About Me
I am a Ph.D. candidate in Artificial Intelligence at the Theory of Computation (ToC) Lab, Yonsei University, advised by Prof. Yo-Sub Han.
My research aims to enhance the safety, transparency, and interpretability of large language models (LLMs) through detection and attribution techniques. Specifically, I investigate two complementary directions:
- Linguistic and stylistic feature–based detection, which distinguishes human- and LLM-generated text or code by analyzing subtle differences in writing patterns; and
- LLM watermarking, which embeds imperceptible signals into generated outputs to enable reliable provenance tracing.
I have developed multi-modal and multi-lingual systems for detecting and watermarking AI-generated content across natural language and source code in English, Korean, Python, C, C++, and Java.

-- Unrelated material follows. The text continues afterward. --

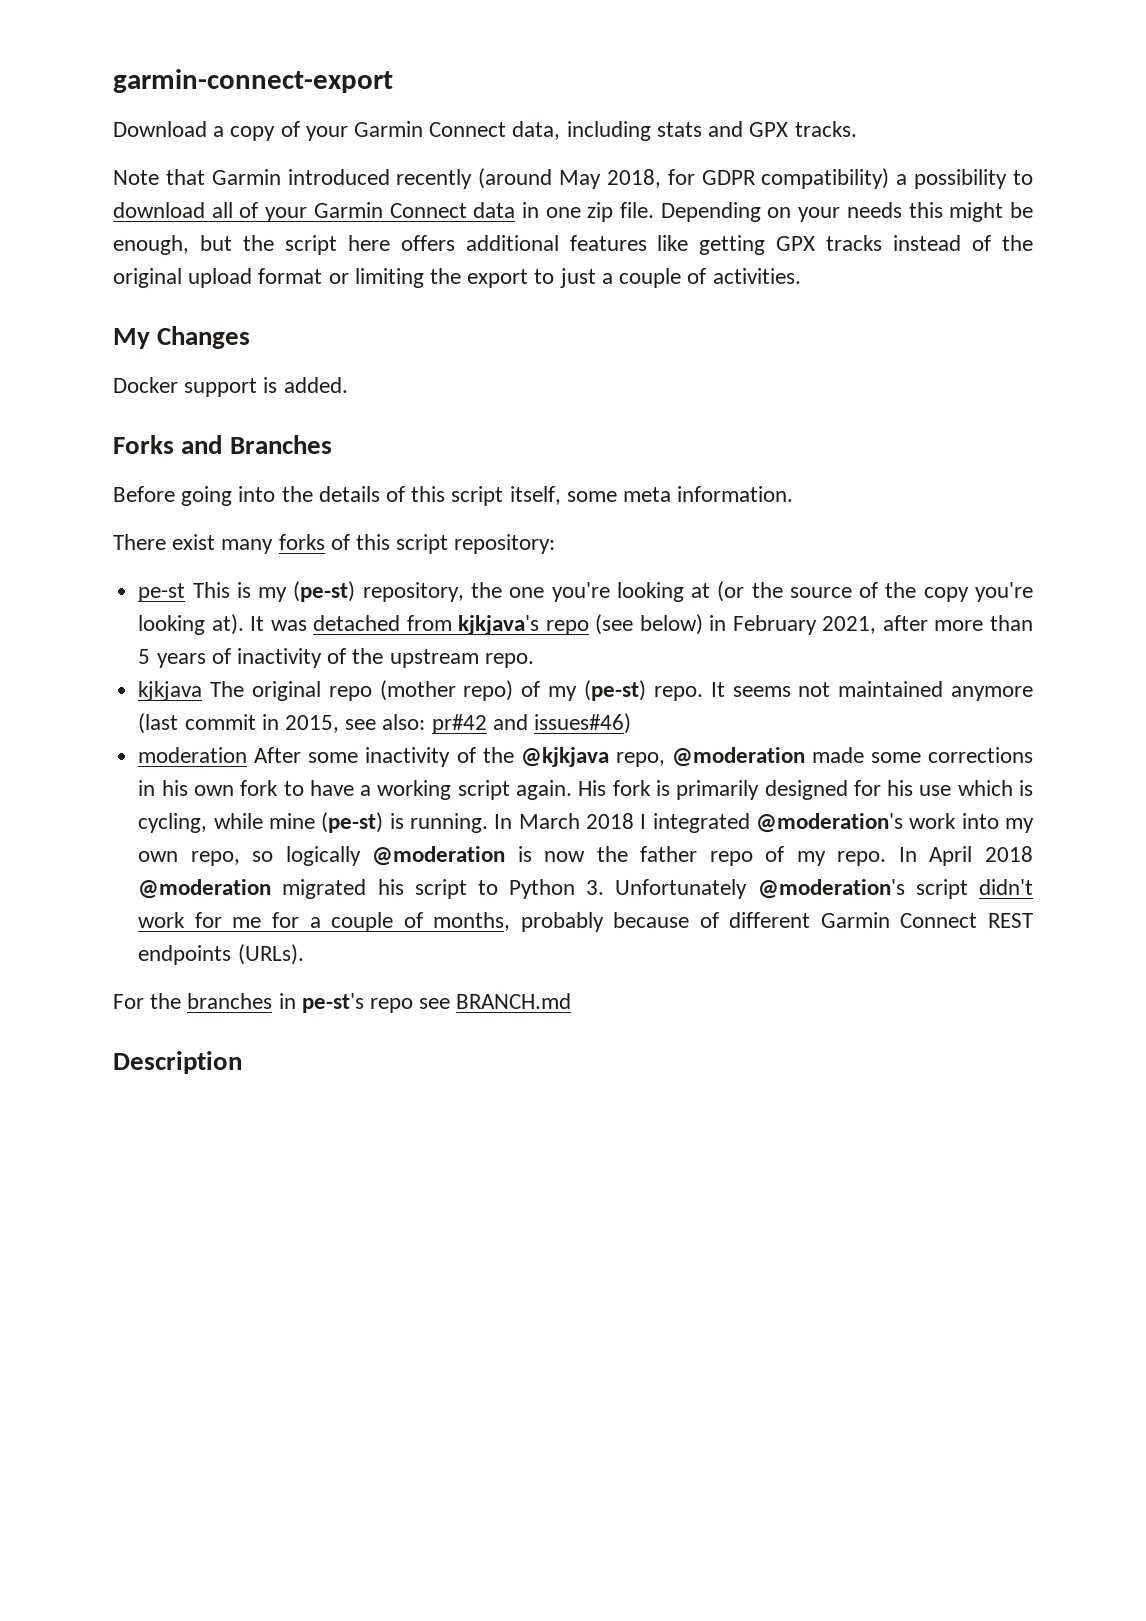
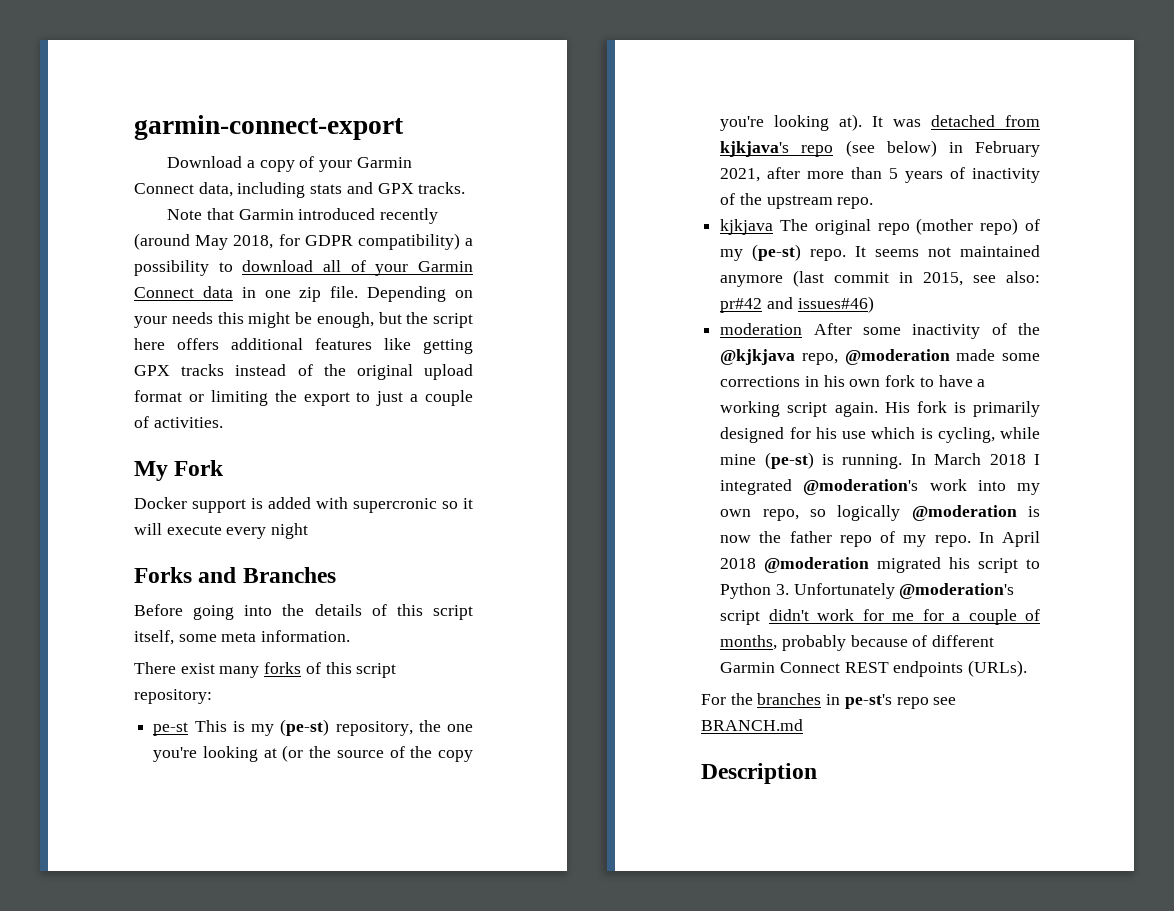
[157,326,251,349] Changes -> [174,460,225,476] Fork
[283,377,348,393] added. -> [268,497,473,513] [134,523,309,539] added with supercronic so it will execute every night

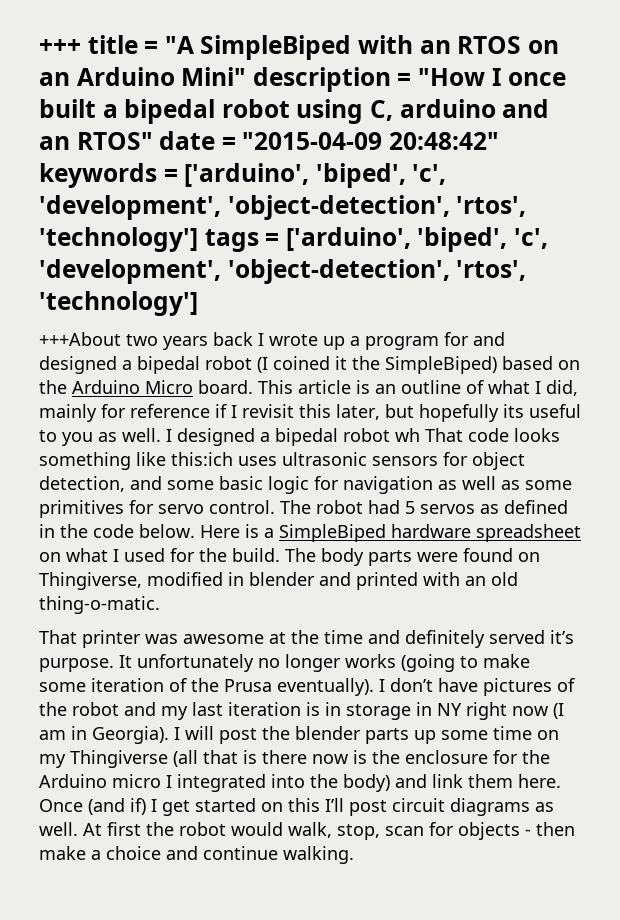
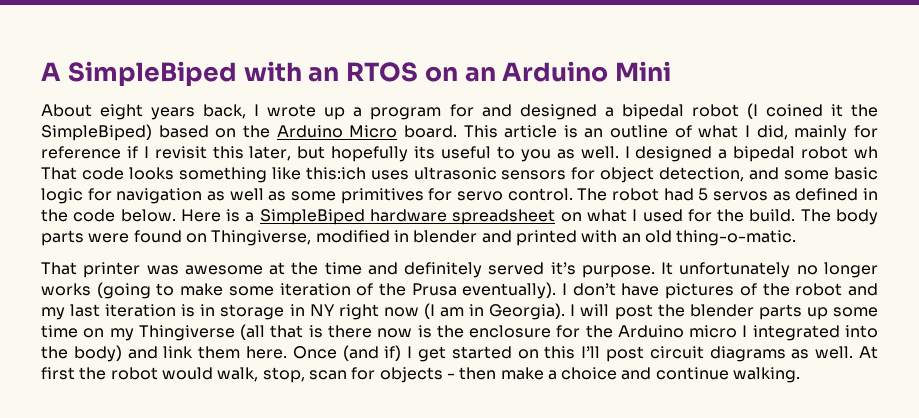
[39,35,194,54] +++ title = "A -> [41,62,61,81] A
[181,67,567,92] [39,99,550,124] [39,131,500,150] [39,163,447,188] [39,195,527,220] [39,227,549,252] [39,259,527,284] [39,291,198,316] [39,332,253,350] Mini" description = "How I once built a bipedal robot using C, arduino and an RTOS" date = "2015-04-09 20:48:42" keywords = ['arduino', 'biped', 'c', 'development', 'object-detection', 'rtos', 'technology'] tags = ['arduino', 'biped', 'c', 'development', 'object-detection', 'rtos', 'technology'] // +++About two years back -> [615,61,671,81] [41,104,247,120] Mini // About eight years back,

More broadly, I am deeply interested in AI safety, responsible AI, and interpretable model design for building trustworthy and accountable generative systems.
Research Interests
- Detection of LLM-generated text/code using linguistic/stylistic features
- LLM watermarking for LLM-generated text/code attribution and provenance
- AI Safety and Responsible AI
- Interpretability
- Linguistics + AI
Recent News
- [Nov 2025] My first LLM watermarking paper (WaterMod) has been accepted to AAAI 2026 (Oral)!
- [Oct 2025] New preprint STELA:"A Linguistics-Aware LLM Watermarking via Syntactic Predictability" is now available on arXiv.
- [Sep 2025] Paper accepted to Engineering Applications of Artificial Intelligence. Detector for LLM-paraphrased code.
- [Aug 2025] Two papers accepted to EMNLP 2025.
- [Aug 2025] Presented KatFishNet (LLM-generated Korean text detector) at ACL 2025 (Main) in Vienna, Austria.
- [July 2025] Paper accepted to Expert Systems with Applications.
- [June 2025] Paper accepted to ACL 2025 (Main). Detector for LLM-generated Korean text.
- [March 2025] Paper accepted to Engineering Applications of Artificial Intelligence.